Не помню, что он ответил. А я продолжаю ему: «Аттестат – единственный документ на право социального коридора из деревни в город. Он действует только в это лето и до первого официального устройства на работу. А если я тебе дам и забеременею, то у меня аннулируется социальный коридор, и я навечно останусь в колхозе. Ты что? Не понимаешь этого? У вас нет девушек, которые хотят иной жизни? И я не хочу быть вечно скотницей или дояркой. Ну вот. Когда я уеду в город, мы с тобой там, в городе, как приличные люди, и распишемся. А потом – дам».

Дома я всё думала про него и про себя. Надерзила я ему или пококетничала?

А он вдруг и скажи:

– А я согласен.

Видали, какой заносчивый? Еще и покруче меня будет.

Дома мысли мои передвинулись на старшую сестру Тоню. Она так и сделала в свое время: после школы ушла в город с аттестатом и обратно не вернулась. В городе сразу пошла на завод – ЛЕПС, почти сразу вышла замуж, родила себе сына Вовку и встала в очередь на квартиру.

Ах, как председатель ругал её.

– Как же ты, советская деревенская женщина, могла так поступить? Для тебя колхоз всё делал! И бесплатное образование тебе дал, и родители твои в колхозе на хорошем счету. А ты так подвела колхоз! Ведь колхоз не просто тебя воспитывал, а для своих нужд! Ты могла бы быть и полеводом, и скотницей, и дояркой! Все профессии колхоза тебе открыты были.

– А вот если счетоводом?

– Ну, счетовод у нас уже есть. А ты бросила колхоз на произвол судьбы и ушла в город. Как тебе не стыдно? Как ты будешь после этого старикам-родителям в глаза смотреть? А папа твой, между прочим, Отечественную войну прошел. Ни с чем не считался. И колхоз его, израненного, не обидел. Поставил шорником на конюшню, когда он вернулся с войны. Учел его раны, пожалел. А ты сбежала тихой сапой, и тебе не стыдно? Как это можно? Я не понимаю.

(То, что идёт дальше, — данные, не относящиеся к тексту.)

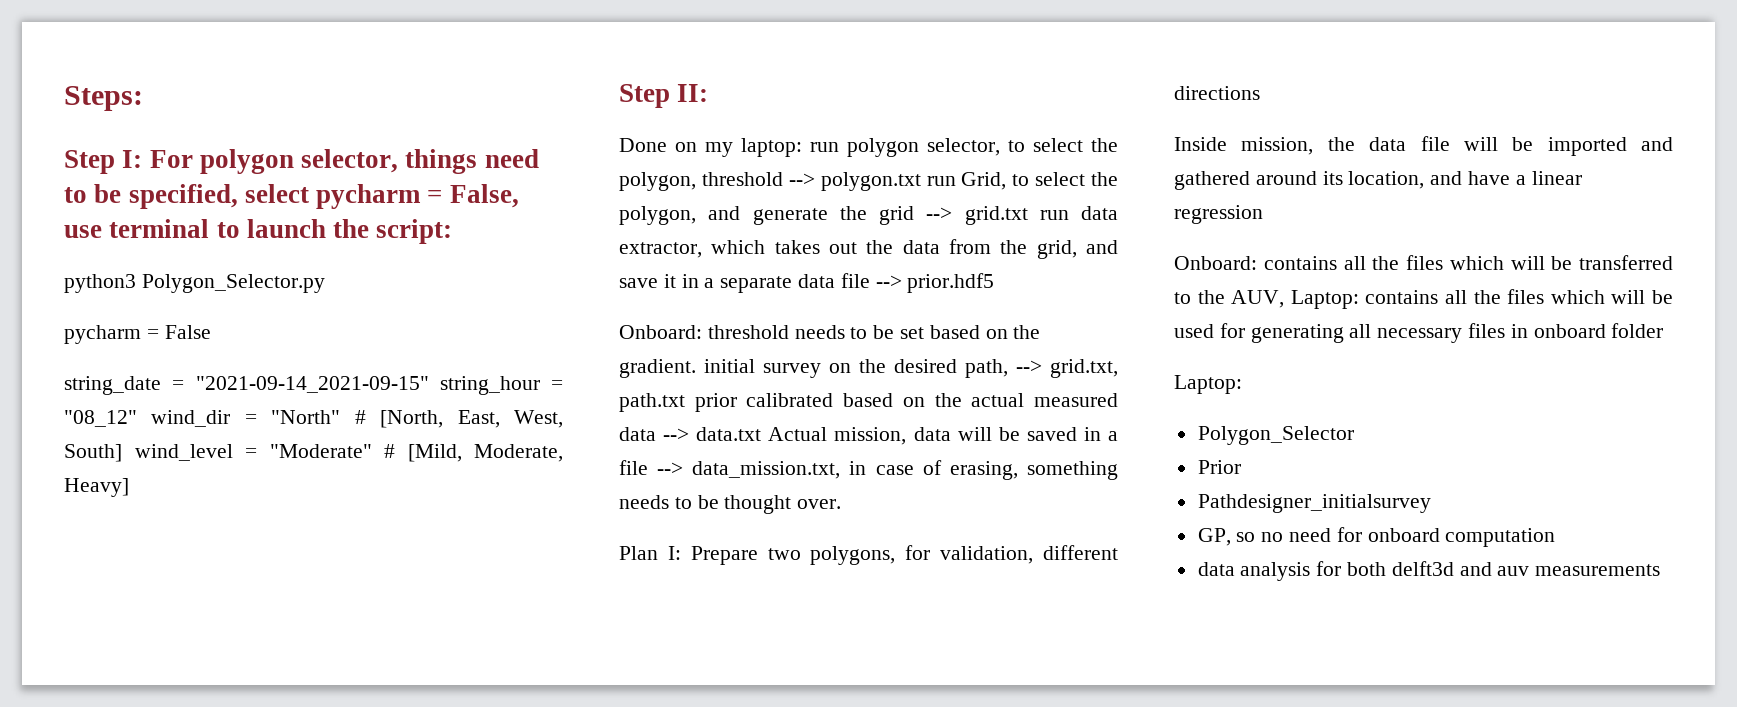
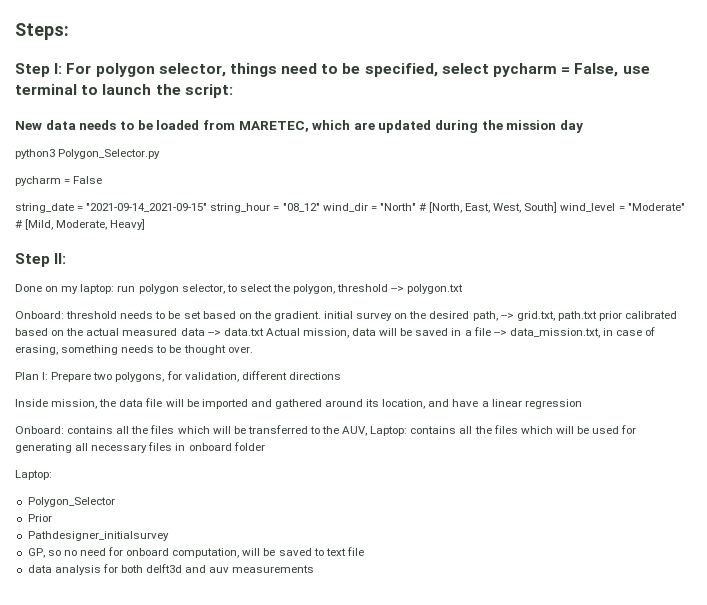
+ New data needs to be loaded from MARETEC, which are updated during the mission day
- Done on my laptop: run polygon selector, to select the polygon, threshold --> polygon.txt run Grid, to select the polygon, and generate the grid --> grid.txt run data extractor, which takes out the data from the grid, and save it in a separate data file --> prior.hdf5
+ Done on my laptop: run polygon selector, to select the polygon, threshold --> polygon.txt
- GP, so no need for onboard computation
+ GP, so no need for onboard computation, will be saved to text file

Распекал и распекал её два часа подряд. А крестная наша, что на горке живет, её заранее научила: что бы председатель тебе ни сказал – молчи, и это никакого не будет иметь последствия, раз ты в городе уже устроена на работу.

И у меня в деревне – какая социальная жизнь? Только старая мама. Я её люблю, но из-за нее не собираюсь свою жизнь зарывать в деревне. Она и корова – что это за социум? А в городе столько возможностей, и случаев, и людей. И потом я молода, я хочу что-то видеть. А он посадил бы меня с ребенком. Мать бы меня отругала, я бы, не переставая, плакала.

Когда мать доит корову летом, а корова плачет – мошкара в глаза лезет, я ей отираю платком глаза и говорю: «Не плачь», а мать сердится.

– Да чего ты с ней сентиментальничаешь! Переживет она! Подумаешь – мошкара. В деревне этим никого не удивишь.

Я не хотела, чтобы мы отправляли корову на бойню. Это когда Сталин ободрал каждого крестьянина как липку – забрал лошадь, не давал денег, принуждал даром работать. А даром работать народ не хотел. А за деньги Сталин не хотел. Тогда народ начали спаивать, а деньги всё равно не дали. Но даже и в этих условиях корову он оставил. Лошадь взял, а корову оставил. Кормиться крестьянину чем-то надо? Картошка и молоко. Всё. А Никита Сергеевич сказал:

– Частных коров – сдать. А кто хочет молока – путь идет на ферму работать.

А я, может, агрономом хотела бы работать. Я, может, не хотела на ферму. Да только меня никто не спрашивал. Всё принудиловка. Значит, уходить надо из деревни. Нельзя же всерьез слушать, что говорят большие умные дяди тебе в убыток.

Свою корову мы с мамой сдали, подчинились, но я им её не прощу. Шли сдавать корову на убой и плакали. Коровушка ты наша! Дорогая ты наша! Ни в чем не повинна! Нас самих заставили. Не можем мы ничего сделать. Не обижайся ты на нас, родименькая ты наша. Прости нас, грешных, и прощай.